Finalist for the PEN/Jacqueline Bograd Weld Award for Biography
Finalist for the Mark Lynton History Prize
“Meticulously researched, crackling with insights, and rich in novelistic detail” (Steve Silberman), this “provocative, sensitive, beautifully written biography” (Sylvia Nasar) tells the true—and troubling—story of Alexander Graham Bell’s quest to end deafness.
“Researched and written through the Deaf perspective, this marvelously engaging history will have us rethinking the invention of the telephone.” —Jaipreet Virdi, PhD, author of Hearing Happiness: Deafness Cures in History
We think of Alexander Graham Bell as the inventor of the telephone, but that’s not how he saw his own career. As the son of a deaf woman and, later, husband to another, his goal in life from adolescence was to teach deaf students to speak. Even his tinkering sprang from his teaching work; the telephone had its origins as a speech reading machine.

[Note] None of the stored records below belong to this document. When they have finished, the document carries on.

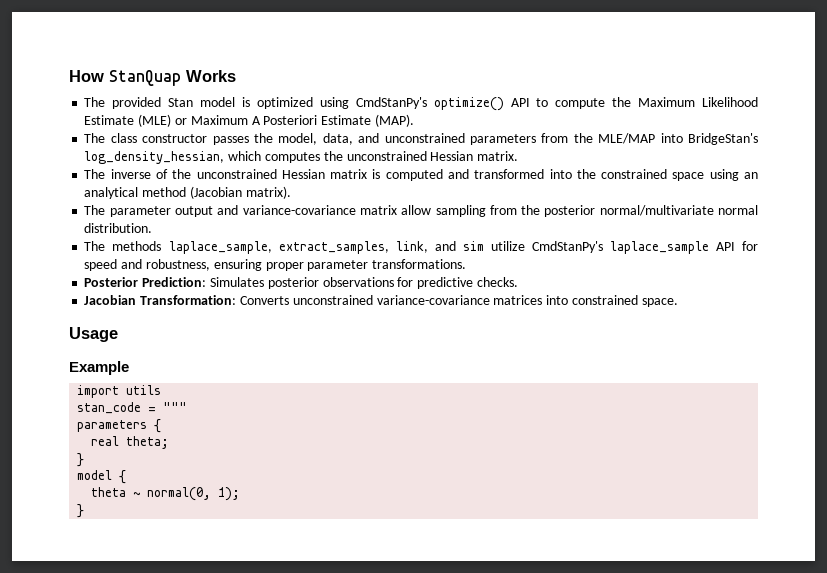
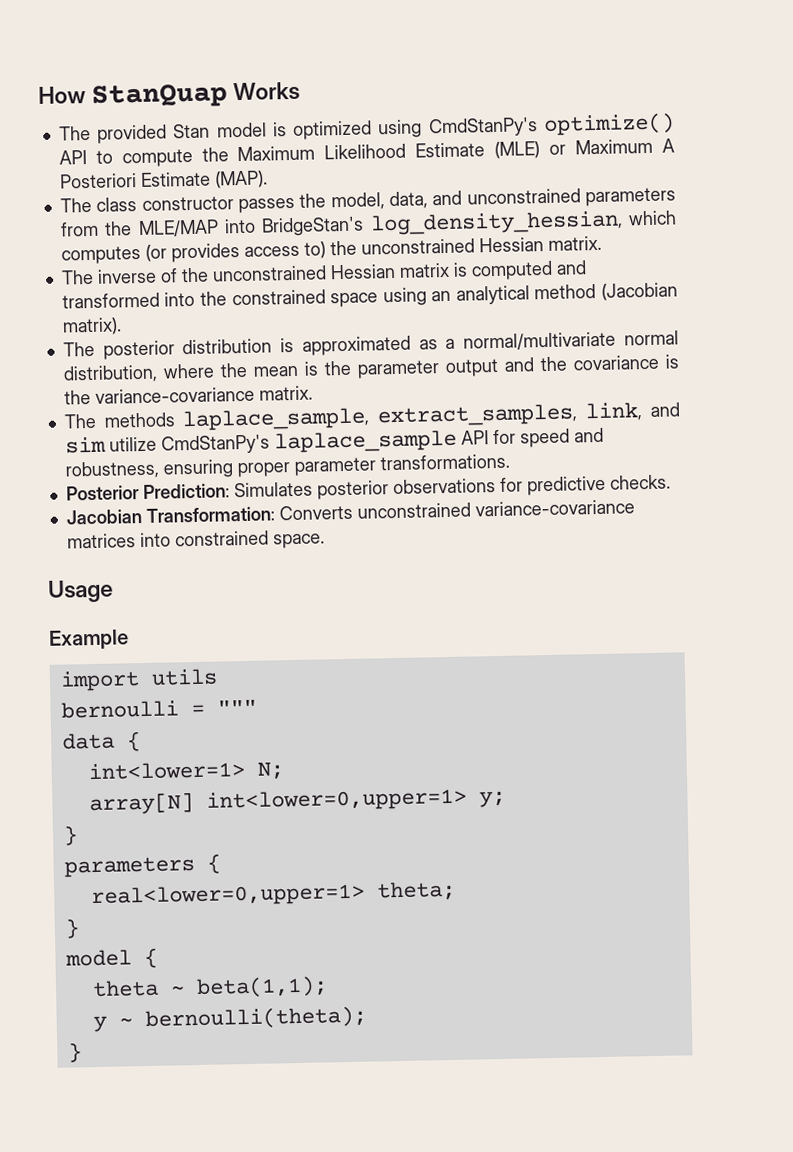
- The class constructor passes the model, data, and unconstrained parameters from the MLE/MAP into BridgeStan's log_density_hessian, which computes the unconstrained Hessian matrix.
+ The class constructor passes the model, data, and unconstrained parameters from the MLE/MAP into BridgeStan's log_density_hessian, which computes (or provides access to) the unconstrained Hessian matrix.
- The parameter output and variance-covariance matrix allow sampling from the posterior normal/multivariate normal distribution.
+ The posterior distribution is approximated as a normal/multivariate normal distribution, where the mean is the parameter output and the covariance is the variance-covariance matrix.
- stan_code = """
+ bernoulli = """
+ data {
+ int<lower=1> N;
+ array[N] int<lower=0,upper=1> y;
+ }
- real theta;
+ real<lower=0,upper=1> theta;
- theta ~ normal(0, 1);
+ theta ~ beta(1,1);
+ y ~ bernoulli(theta);

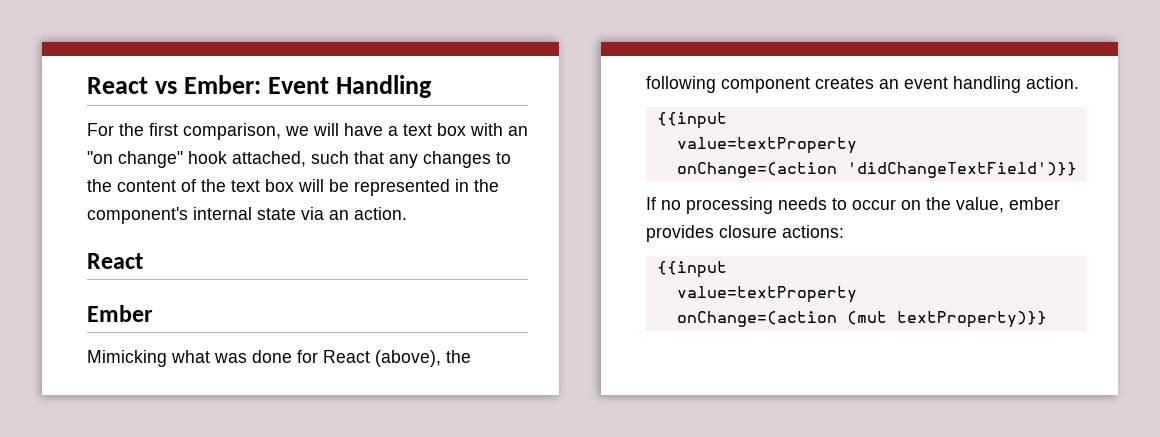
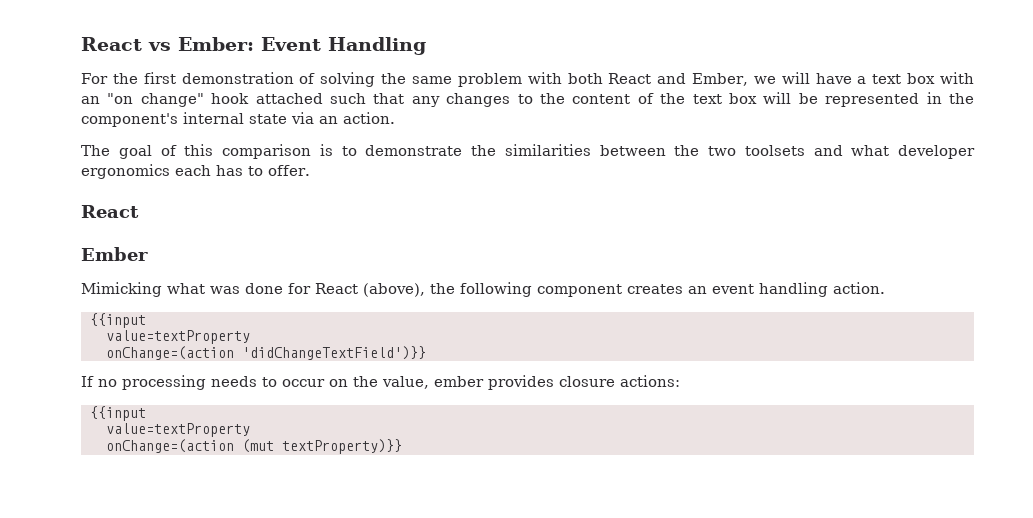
- For the first comparison, we will have a text box with an "on change" hook attached, such that any changes to the content of the text box will be represented in the component's internal state via an action.
+ For the first demonstration of solving the same problem with both React and Ember, we will have a text box with an "on change" hook attached such that any changes to the content of the text box will be represented in the component's internal state via an action.
+ The goal of this comparison is to demonstrate the similarities between the two toolsets and what developer ergonomics each has to offer.

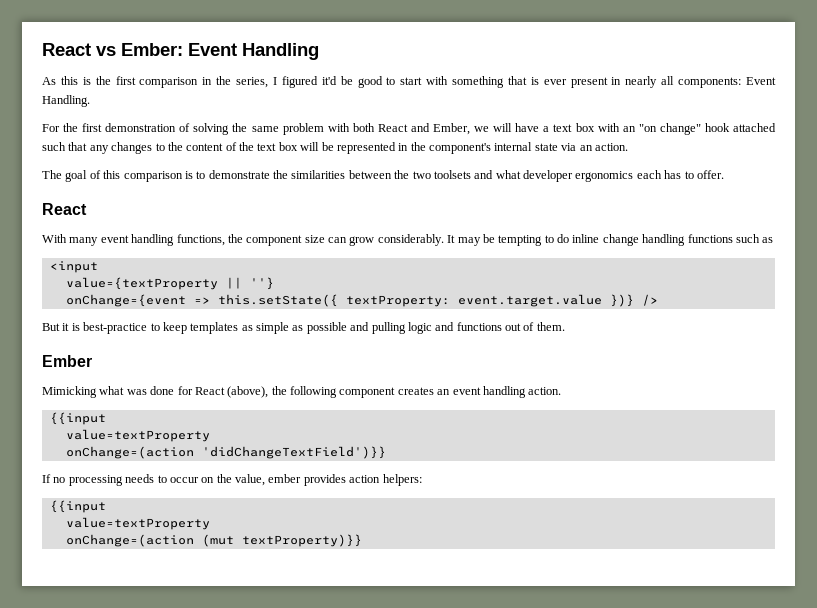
+ As this is the first comparison in the series, I figured it'd be good to start with something that is ever present in nearly all components: Event Handling.
+ With many event handling functions, the component size can grow considerably. It may be tempting to do inline change handling functions such as
+ <input
+ value={textProperty || ''}
+ onChange={event => this.setState({ textProperty: event.target.value })} />
+ But it is best-practice to keep templates as simple as possible and pulling logic and functions out of them.
- If no processing needs to occur on the value, ember provides closure actions:
+ If no processing needs to occur on the value, ember provides action helpers:

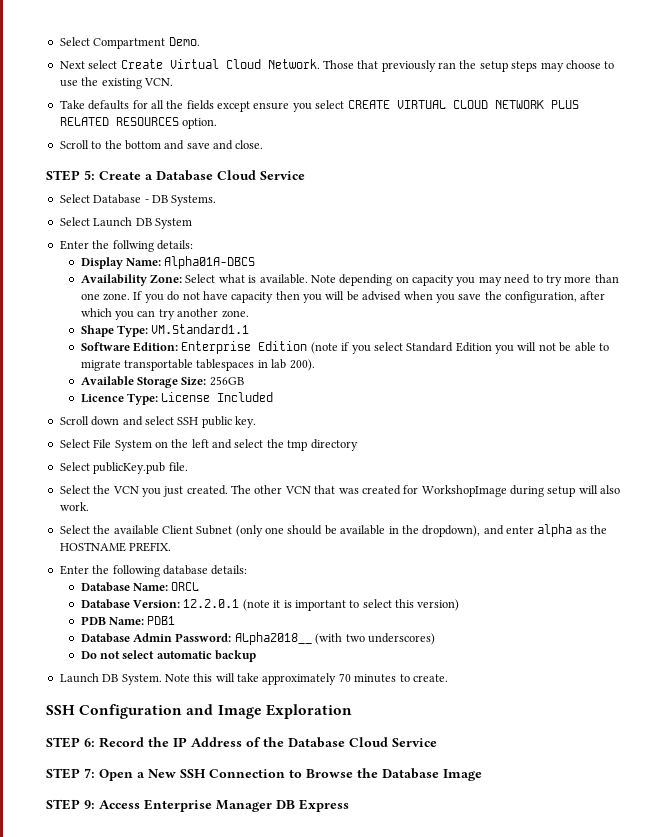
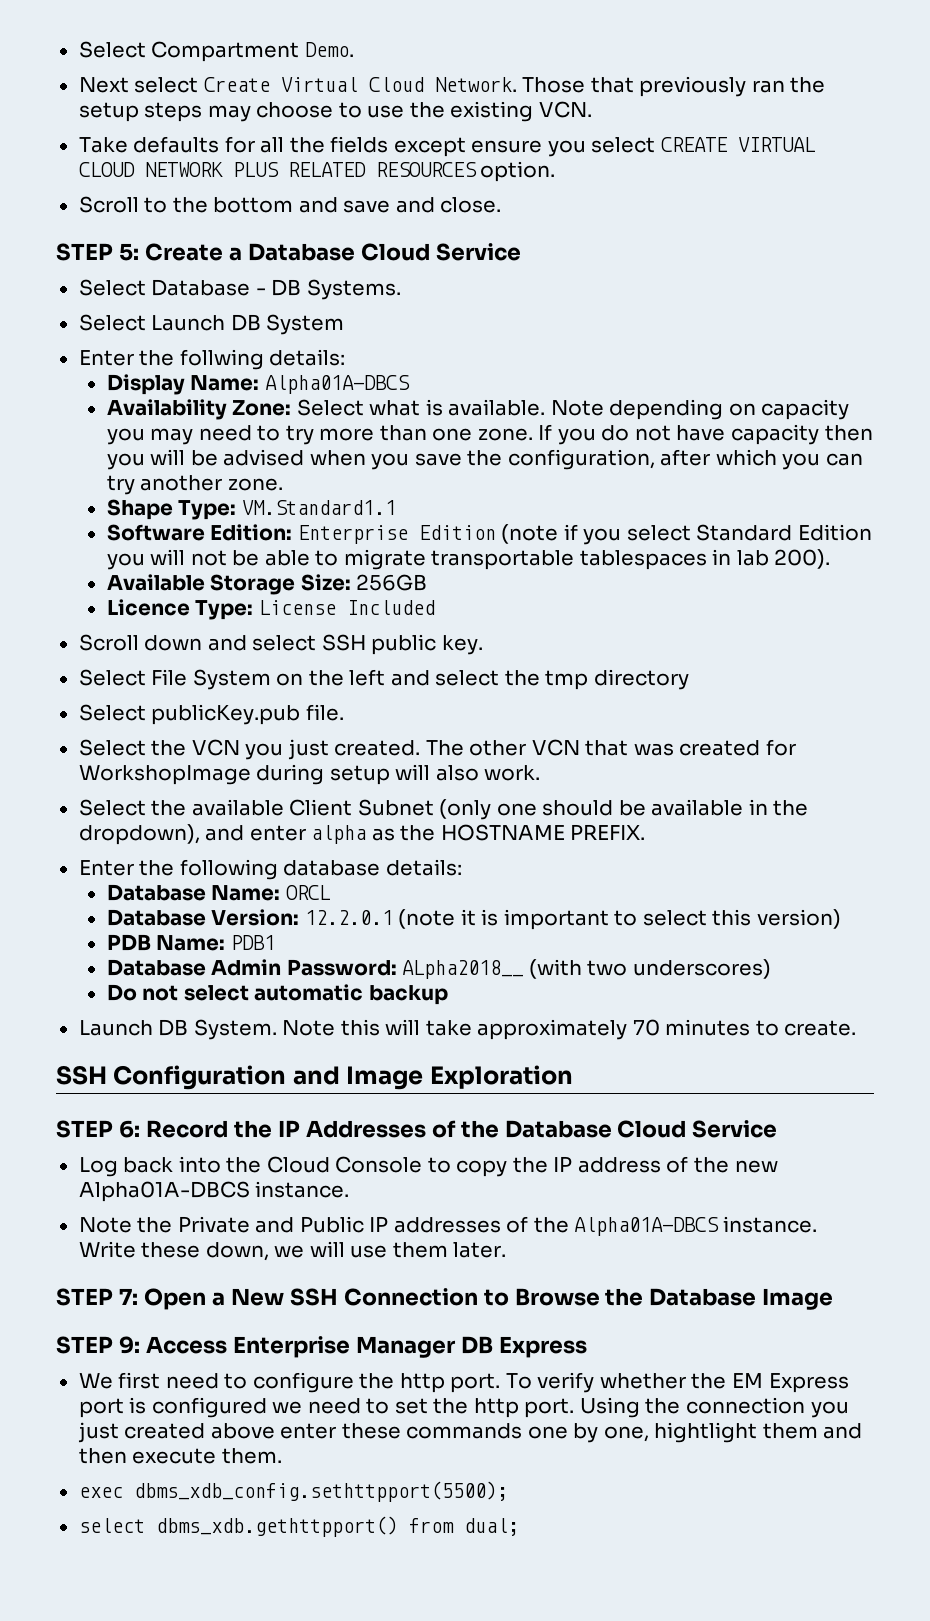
- STEP 6: Record the IP Address of the Database Cloud Service
+ STEP 6: Record the IP Addresses of the Database Cloud Service
+ Log back into the Cloud Console to copy the IP address of the new Alpha01A-DBCS instance.
+ Note the Private and Public IP addresses of the Alpha01A-DBCS instance. Write these down, we will use them later.
+ We first need to configure the http port. To verify whether the EM Express port is configured we need to set the http port. Using the connection you just created above enter these commands one by one, hightlight them and then execute them.
+ exec dbms_xdb_config.sethttpport(5500);
+ select dbms_xdb.gethttpport() from dual;

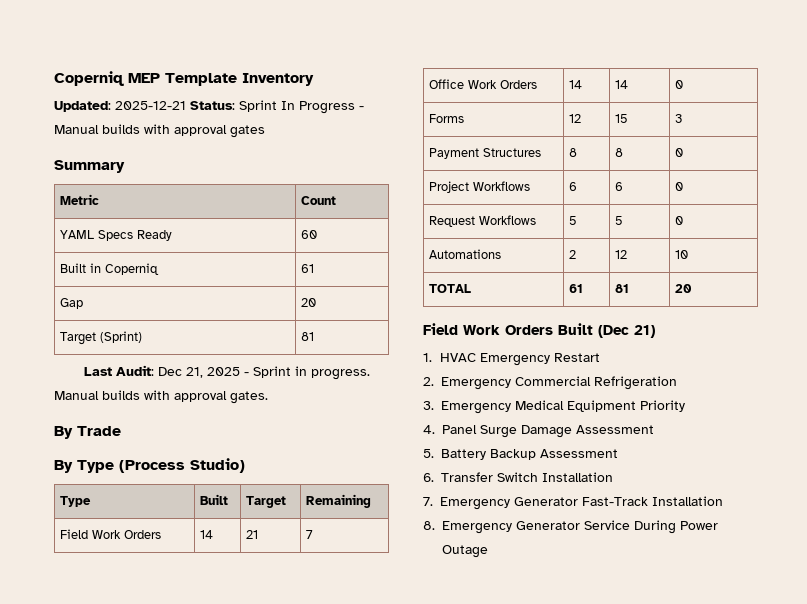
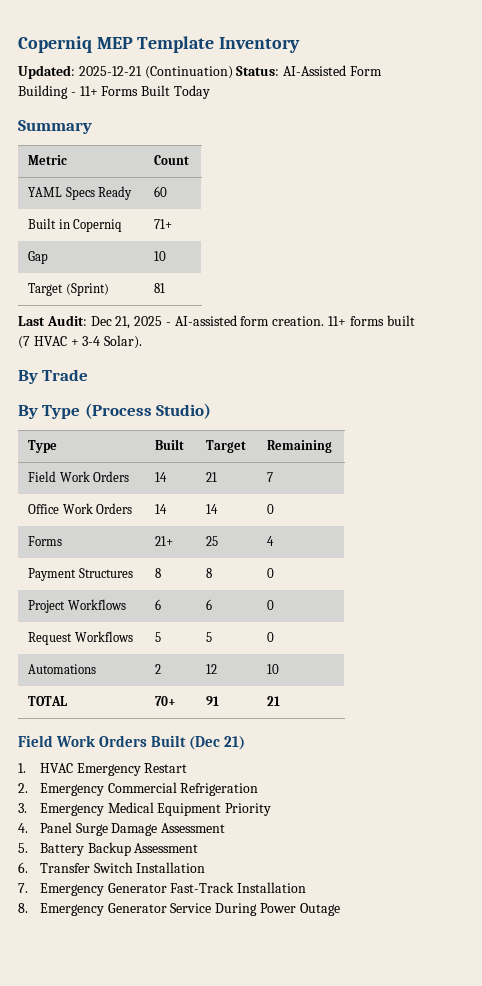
- Updated: 2025-12-21 Status: Sprint In Progress - Manual builds with approval gates
+ Updated: 2025-12-21 (Continuation) Status: AI-Assisted Form Building - 11+ Forms Built Today
- Built in Coperniq | 61
+ Built in Coperniq | 71+
- Gap | 20
+ Gap | 10
- Last Audit: Dec 21, 2025 - Sprint in progress. Manual builds with approval gates.
+ Last Audit: Dec 21, 2025 - AI-assisted form creation. 11+ forms built (7 HVAC + 3-4 Solar).
- Forms | 12 | 15 | 3
+ Forms | 21+ | 25 | 4
- TOTAL | 61 | 81 | 20
+ TOTAL | 70+ | 91 | 21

The Invention of Miracles takes a “stirring” (The New York Times Book Review), “provocative” (The Boston Globe), “scrupulously researched” (Pittsburgh Post-Gazette) new look at an American icon, revealing the astonishing true genesis of the telephone and its connection to another, far more disturbing legacy of Bell’s: his efforts to suppress American Sign Language. Weaving together a dazzling tale of innovation with a moving love story, the book offers a heartbreaking account of how a champion can become an adversary and an enthralling depiction of the deaf community’s fight to reclaim a once-forbidden language.
Katie Booth has been researching this story for more than fifteen years, poring over Bell’s papers, Library of Congress archives, and the records of deaf schools around America. But she’s also lived with this story for her entire life. Witnessing the damaging impact of Bell’s legacy on her family would set her on a path that overturned everything she thought she knew about language, power, deafness, and the telephone.